START Records for the task

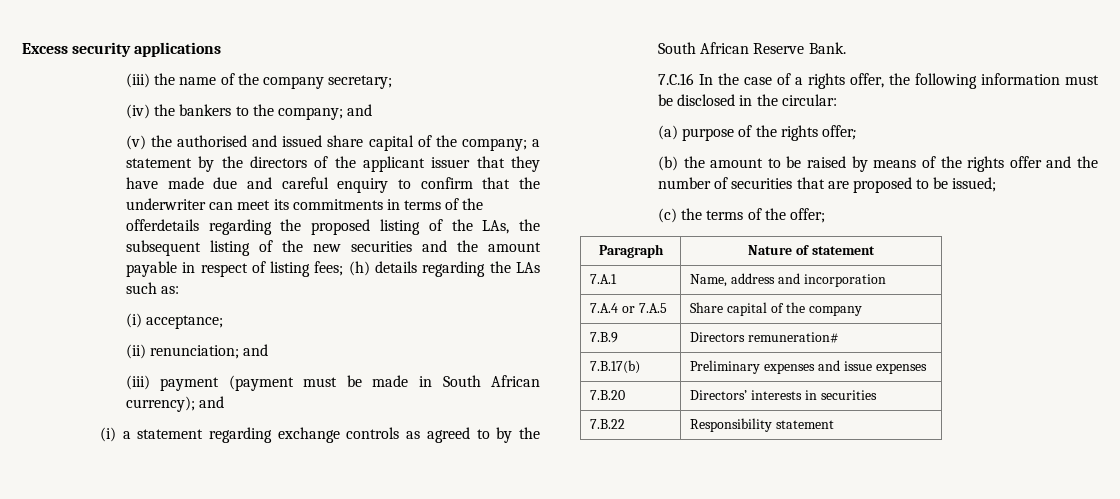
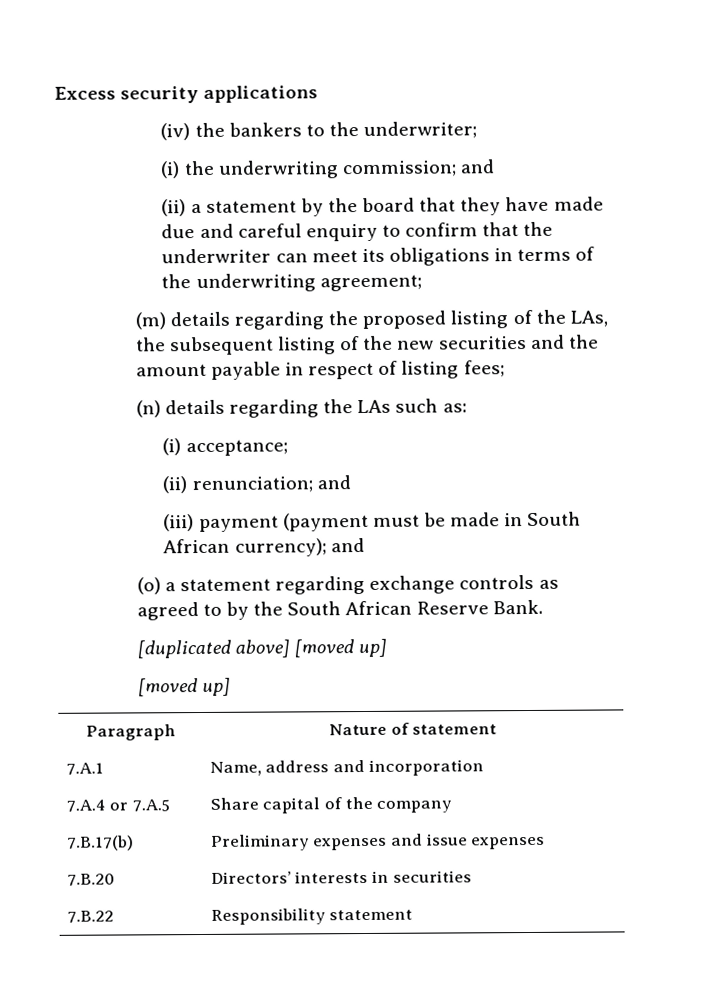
- (iii) the name of the company secretary;
- (iv) the bankers to the company; and
- (v) the authorised and issued share capital of the company; a statement by the directors of the applicant issuer that they have made due and careful enquiry to confirm that the underwriter can meet its commitments in terms of the offerdetails regarding the proposed listing of the LAs, the subsequent listing of the new securities and the amount payable in respect of listing fees; (h) details regarding the LAs such as:
+ (iv) the bankers to the underwriter;
+ (i) the underwriting commission; and
+ (ii) a statement by the board that they have made due and careful enquiry to confirm that the underwriter can meet its obligations in terms of the underwriting agreement;
+ (m) details regarding the proposed listing of the LAs, the subsequent listing of the new securities and the amount payable in respect of listing fees;
+ (n) details regarding the LAs such as:
- (i) a statement regarding exchange controls as agreed to by the South African Reserve Bank.
+ (o) a statement regarding exchange controls as agreed to by the South African Reserve Bank.
- 7.C.16 In the case of a rights offer, the following information must be disclosed in the circular:
- (a) purpose of the rights offer;
- (b) the amount to be raised by means of the rights offer and the number of securities that are proposed to be issued;
- (c) the terms of the offer;
+ [duplicated above] [moved up]
+ [moved up]
- 7.B.9 | Directors remuneration#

END Records for the task

• Task directions: Reproduce every record above exactly, omitting the pictures.

• Result for this task:
- (iii) the name of the company secretary;
- (iv) the bankers to the company; and
- (v) the authorised and issued share capital of the company; a statement by the directors of the applicant issuer that they have made due and careful enquiry to confirm that the underwriter can meet its commitments in terms of the offerdetails regarding the proposed listing of the LAs, the subsequent listing of the new securities and the amount payable in respect of listing fees; (h) details regarding the LAs such as:
+ (iv) the bankers to the underwriter;
+ (i) the underwriting commission; and
+ (ii) a statement by the board that they have made due and careful enquiry to confirm that the underwriter can meet its obligations in terms of the underwriting agreement;
+ (m) details regarding the proposed listing of the LAs, the subsequent listing of the new securities and the amount payable in respect of listing fees;
+ (n) details regarding the LAs such as:
- (i) a statement regarding exchange controls as agreed to by the South African Reserve Bank.
+ (o) a statement regarding exchange controls as agreed to by the South African Reserve Bank.
- 7.C.16 In the case of a rights offer, the following information must be disclosed in the circular:
- (a) purpose of the rights offer;
- (b) the amount to be raised by means of the rights offer and the number of securities that are proposed to be issued;
- (c) the terms of the offer;
+ [duplicated above] [moved up]
+ [moved up]
- 7.B.9 | Directors remuneration#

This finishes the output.